The Spirit Giver (verse 1a)
The Lord and Head of the church has supernatural concerns.
And to the angel of the church in Sardis write, “The words of him who has the seven spirits of God and the seven stars.”
That Jesus has the seven spirits refers to the greeting John gave to the seven churches in Asia (1:4), and isn’t a part of the vision of His Person (1:12-18). The seven spirits is a prophetic appellation for the Holy Spirit, the source of grace and peace mentioned in the greeting between the Father and the Son. It also connects with Zechariah 4, and means that Jesus has and sends and directs the Spirit. The third Person of the Trinity is also called “the Spirit of Christ” (Romans 8:9; 1 Peter 1:11).
The seven stars are mentioned at the end of chapter 1, and identified as “the angels of the seven churches.” Of course it’s tempting to make these angels “messengers,” that is, to make them men, and then see them as those who carried the messages from John to the cities, or rather as a church pastor/leader in each city. But do the “seven spirits” as the Holy Spirit and seven mailmen match? Do the “seven spirits” and seven pastors match? And why would it help the church in Sardis to know that Jesus was in charge of all the rest of the mailmen/pastors? If anywhere, that would have been more applicable to the church in Thyatira since Jesus said “all the churches will know” (2:23).

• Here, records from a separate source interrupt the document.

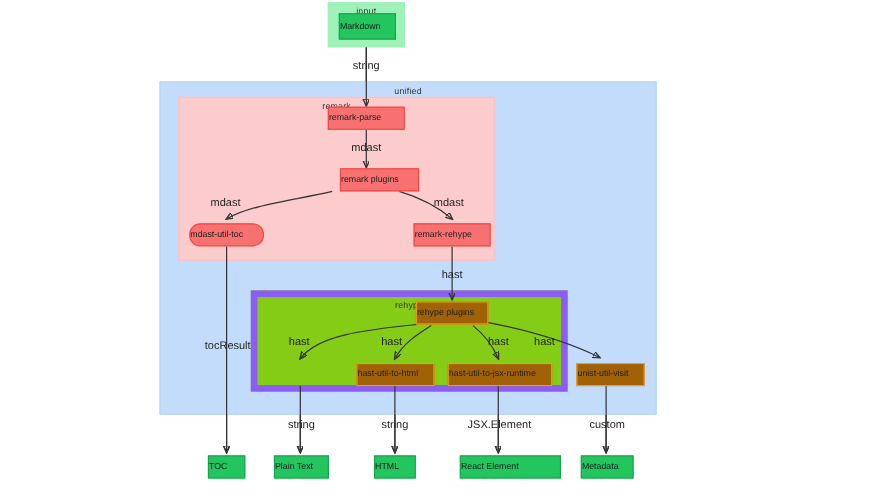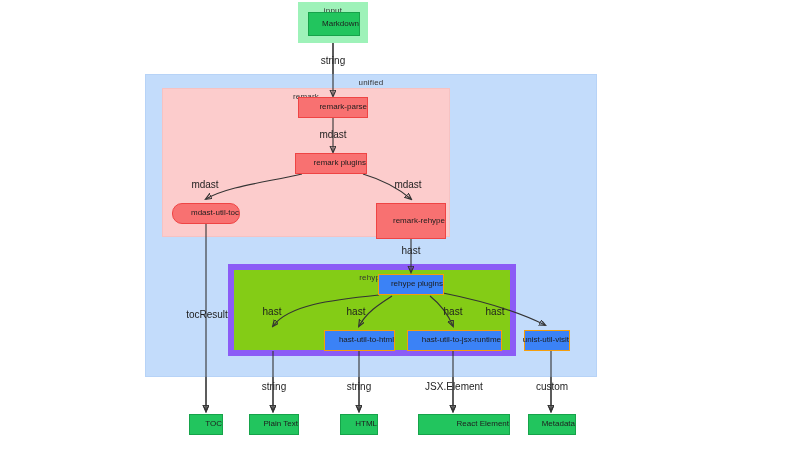--- a/index.html
+++ b/index.html
@@ -13,25 +13,25 @@
      position:absolute;left:0;right:0;top:3px;text-align:center;
      font-size:8px;color:#333333;letter-spacing:.2px;}
   .c-input   {background:#9ef2b9;border:1px solid #9ef2b9;}
   .c-unified {background:#c3dcfb;border:1px solid #b7d3f7;}
   .c-remark  {background:#fccccc;border:1px solid #f6c2c2;}
   .c-rehype  {background:#84cc16;border:6px solid #8b5cf6;}
   .c-output  {background:#a9f0c1;border:1px solid #a9f0c1;}
 
   
   .node{position:absolute;box-sizing:border-box;display:flex;
-        align-items:center;justify-content:flex-end;text-align:center;
+        align-items:center;justify-content:flex-start;text-align:center;
         font-size:8px;color:#1d1d1d;line-height:1.05;white-space:nowrap;}
   .n-green {background:#22c55e;border:1px solid #16a34a;}
   .n-pink  {background:#f87171;border:1px solid #ef4444;}
-  .n-amber {background:#3b82f6;border:1px solid #f59e0b;}
+  .n-amber {background:#a16207;border:1px solid #f59e0b;}
 
   
   .elabel{position:absolute;font-size:10px;color:#1d1d1d;
           white-space:nowrap;text-align:center;}
 
   
   #edges{position:absolute;left:0;top:0;width:800px;height:450px;
          pointer-events:none;}
   #edges path,#edges line{fill:none;stroke:#333333;stroke-width:1.1;}
 </style>
@@ -98,46 +98,46 @@
   </svg>
 
   <div class="node n-green" style="left:308px;top:12px;width:52px;height:24px;">
     <span>Markdown</span>
   </div>
 
   <div class="node n-pink" style="left:298px;top:97px;width:70px;height:21px;">
     <span>remark-parse</span>
   </div>
 
-  <div class="node n-pink" style="left:295px;top:153px;width:72px;height:21px;">
+  <div class="node n-pink" style="left:309px;top:153px;width:72px;height:21px;">
     <span>remark plugins</span>
   </div>
 
   <div class="node n-pink" style="left:172px;top:203px;width:68px;height:21px;border-radius:10px;">
     <span>mdast-util-toc</span>
   </div>
 
-  <div class="node n-pink" style="left:376px;top:203px;width:70px;height:36px;">
+  <div class="node n-pink" style="left:376px;top:203px;width:70px;height:21px;">
     <span>remark-rehype</span>
   </div>
 
   <div class="node n-amber" style="left:378px;top:274px;width:66px;height:21px;">
     <span>rehype plugins</span>
   </div>
 
 
   <div class="node n-amber" style="left:324px;top:330px;width:71px;height:21px;">
     <span>hast-util-to-html</span>
   </div>
 
   <div class="node n-amber" style="left:407px;top:330px;width:95px;height:21px;">
     <span>hast-util-to-jsx-runtime</span>
   </div>
 
-  <div class="node n-amber" style="left:524px;top:330px;width:46px;height:21px;">
+  <div class="node n-amber" style="left:524px;top:330px;width:62px;height:21px;">
     <span>unist-util-visit</span>
   </div>
 
   <div class="node n-green" style="left:189px;top:414px;width:34px;height:21px;">
     <span>TOC</span>
   </div>
 
   <div class="node n-green" style="left:249px;top:414px;width:50px;height:21px;">
     <span>Plain Text</span>
   </div>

No, the seven stars are “the angels” (1:20), the celestial beings who live around us, above us, and yet are not obvious to us. Church life occurs in two realms: the physical and the supernatural, in the first-century city in Sardis and before the eternal God and rulers and authorities in heavenly places (see Ephesians 3:10).
This was the heart of the problem in Sardis. Negligence in the spiritual battle is not just cost[...]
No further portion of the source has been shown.